Federated Large Language Models: Current Progress and Future Directions
Yuhang Yao, Jianyi Zhang, Junda Wu, Chengkai Huang, Yu Xia, Tong Yu, Ruiyi Zhang, Sungchul Kim, Ryan Rossi, Ang Li, Lina Yao, Julian McAuley, Yiran Chen, Carlee Joe-Wong
TL;DR
This survey analyzes Federated Learning for Large Language Models (FedLLM), focusing on federated fine-tuning and prompt learning to address privacy, efficiency, and heterogeneity challenges. It synthesizes taxonomies, methods, and benchmarks across data and model heterogeneity, privacy threats, and communication-efficient techniques, while surveying real-world frameworks and convergence analyses. The paper highlights emerging directions, including federated pre-training, federated AI agents, multimodal FedLLMs, and LLMs tailored for FL, as well as synthetic data and capacity-augmented FL. By providing a comprehensive, up-to-date reference, it aims to guide researchers and practitioners in designing privacy-preserving, scalable FedLLMs with practical deployment considerations.
Abstract
Large language models are rapidly gaining popularity and have been widely adopted in real-world applications.
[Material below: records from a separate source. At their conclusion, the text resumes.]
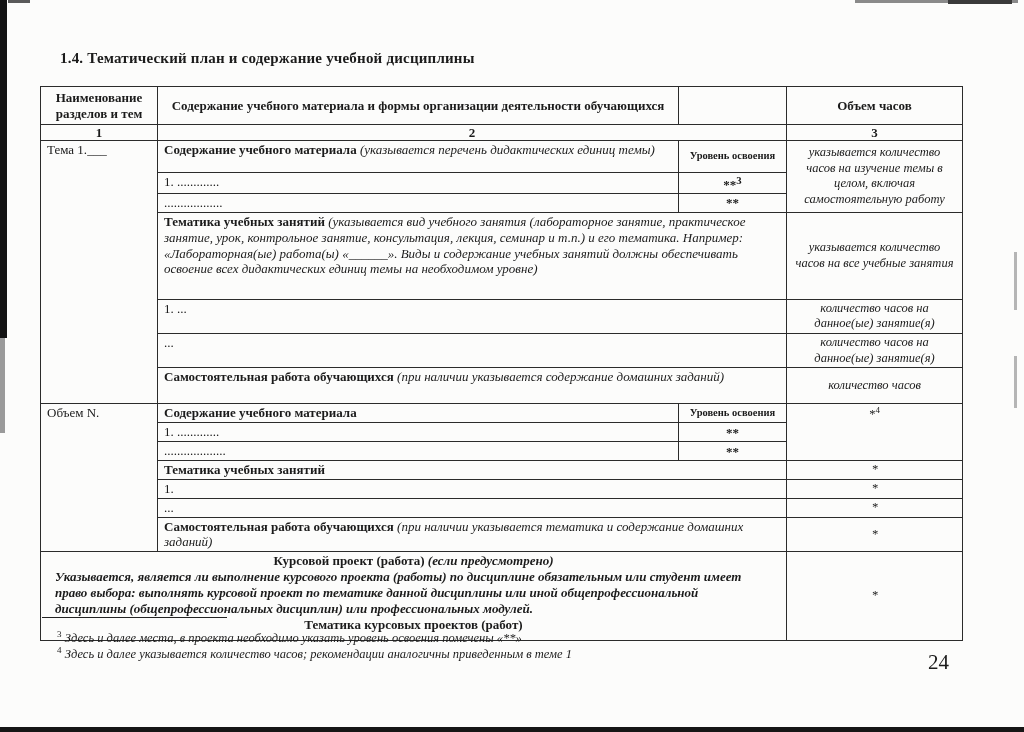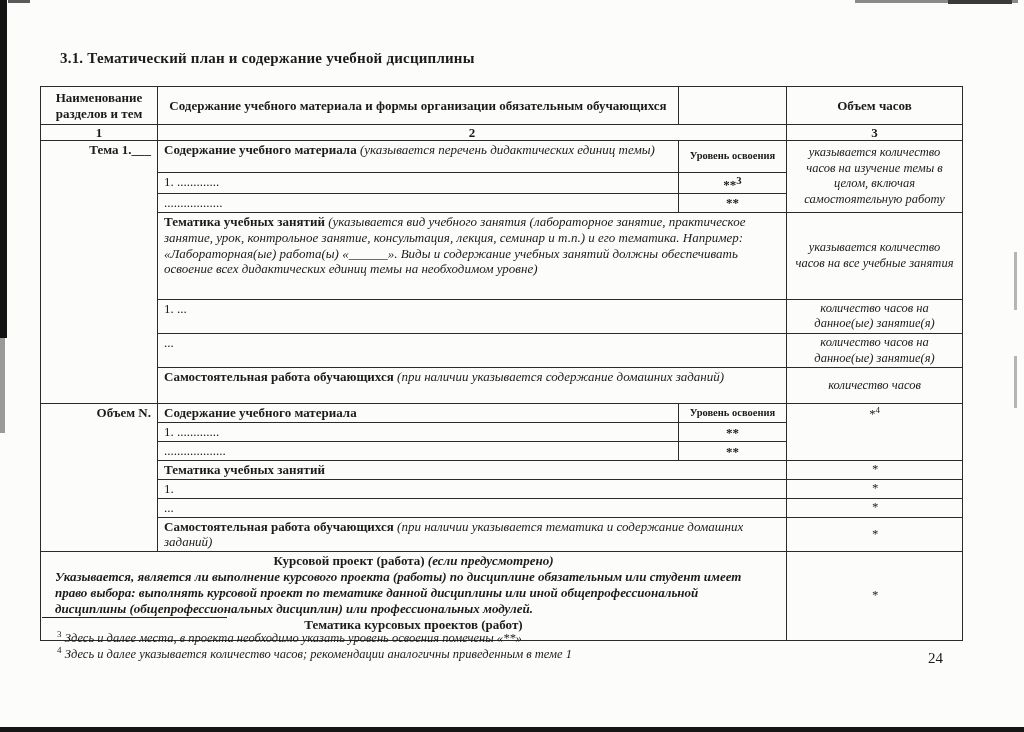--- a/index.html
+++ b/index.html
@@ -64,7 +64,7 @@
 <div class="art" style="left:1014px;top:252px;width:3px;height:58px;background:#b5b5b5;"></div>
 <div class="art" style="left:1014px;top:356px;width:3px;height:52px;background:#b5b5b5;"></div>
 
-<div class="doc-title">3.1. Тематический план и содержание учебной дисциплины</div>
+<div class="doc-title">1.4. Тематический план и содержание учебной дисциплины</div>
 
 <table class="plan-table">
   <colgroup>

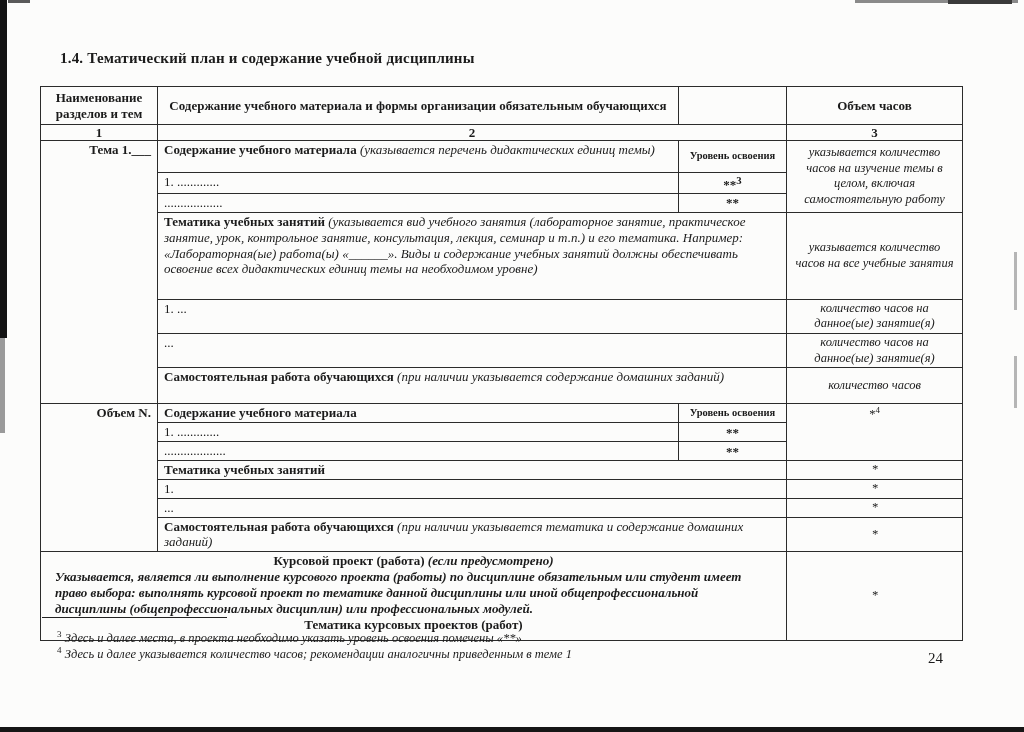--- a/index.html
+++ b/index.html
@@ -77,7 +77,7 @@
   <tbody>
       <tr style="height:38px">
     <td class="hdr">Наименование разделов и тем</td>
-    <td class="hdr">Содержание учебного материала и формы организации обязательным обучающихся</td>
+    <td class="hdr">Содержание учебного материала и формы организации деятельности обучающихся</td>
     <td></td>
     <td class="hdr">Объем часов</td>
   </tr>

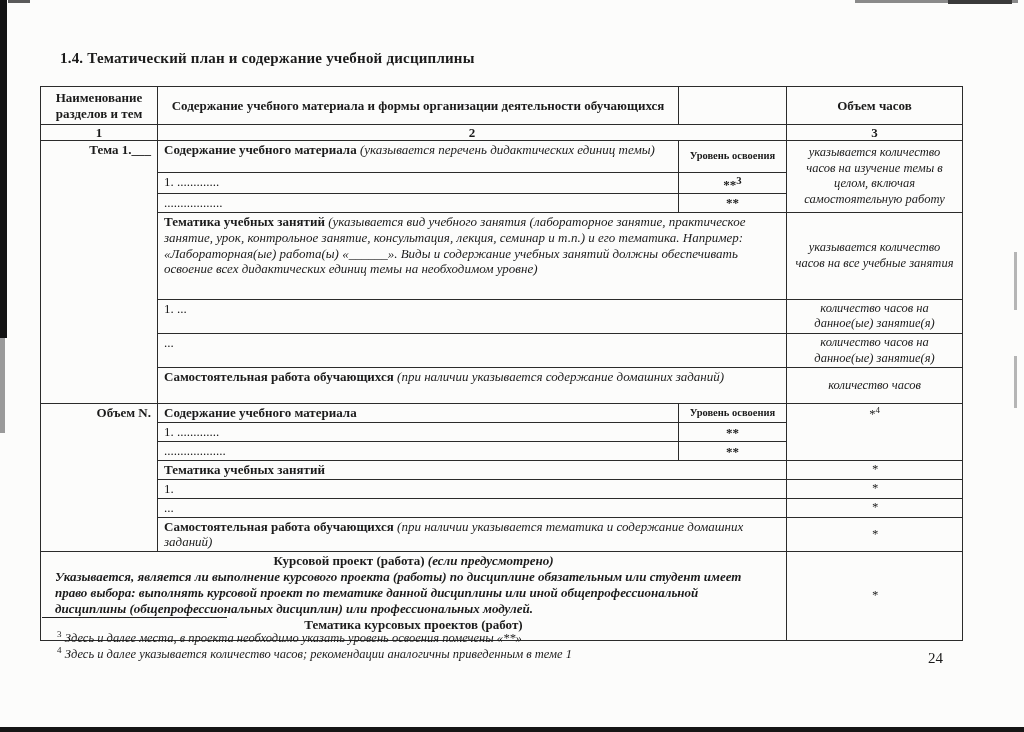--- a/index.html
+++ b/index.html
@@ -37,7 +37,7 @@
     font-style:italic;text-align:center;vertical-align:middle !important;
     font-size:12.5px;line-height:1.25;padding:1px 8px;
   }
-  .theme-label{font-weight:bold;text-align:right;vertical-align:top;padding-top:2px;}
+  .theme-label{font-weight:normal;text-align:left;vertical-align:top;padding-top:2px;}
   .dots-bottom{vertical-align:bottom;}
   .course-cell{padding:2px 8px;margin-left:13px;}
   .course-title{text-align:center;font-weight:bold;}

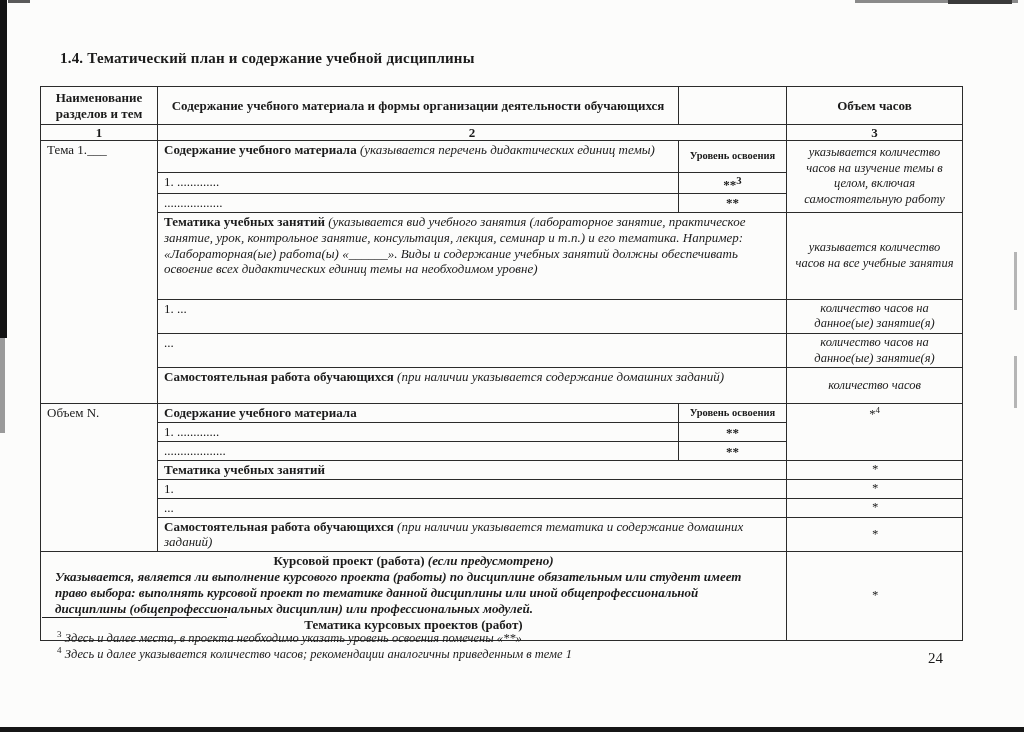--- a/index.html
+++ b/index.html
@@ -50,7 +50,7 @@
     font-size:12.5px;font-style:italic;line-height:1.2;
   }
   .footnote sup{font-style:normal;font-size:9px;}
-  .page-num{position:absolute;left:928px;top:650px;font-size:15px;}
+  .page-num{position:absolute;left:928px;top:650px;font-size:21px;}
 </style>
 </head>
 <body>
While the quality of training data is essential, privacy concerns arise during data collection. Federated learning offers a solution by allowing multiple clients to collaboratively train LLMs without sharing local data. However, FL introduces new challenges, such as model convergence issues due to heterogeneous data and high communication costs. A comprehensive study is required to address these challenges and guide future research. This paper surveys Federated learning for LLMs (FedLLM), highlighting recent advances and future directions. We focus on two key aspects: fine-tuning and prompt learning in a federated setting, discussing existing work and associated research challenges. We finally propose potential directions for federated LLMs, including pre-training, federated agents, and LLMs for federated learning.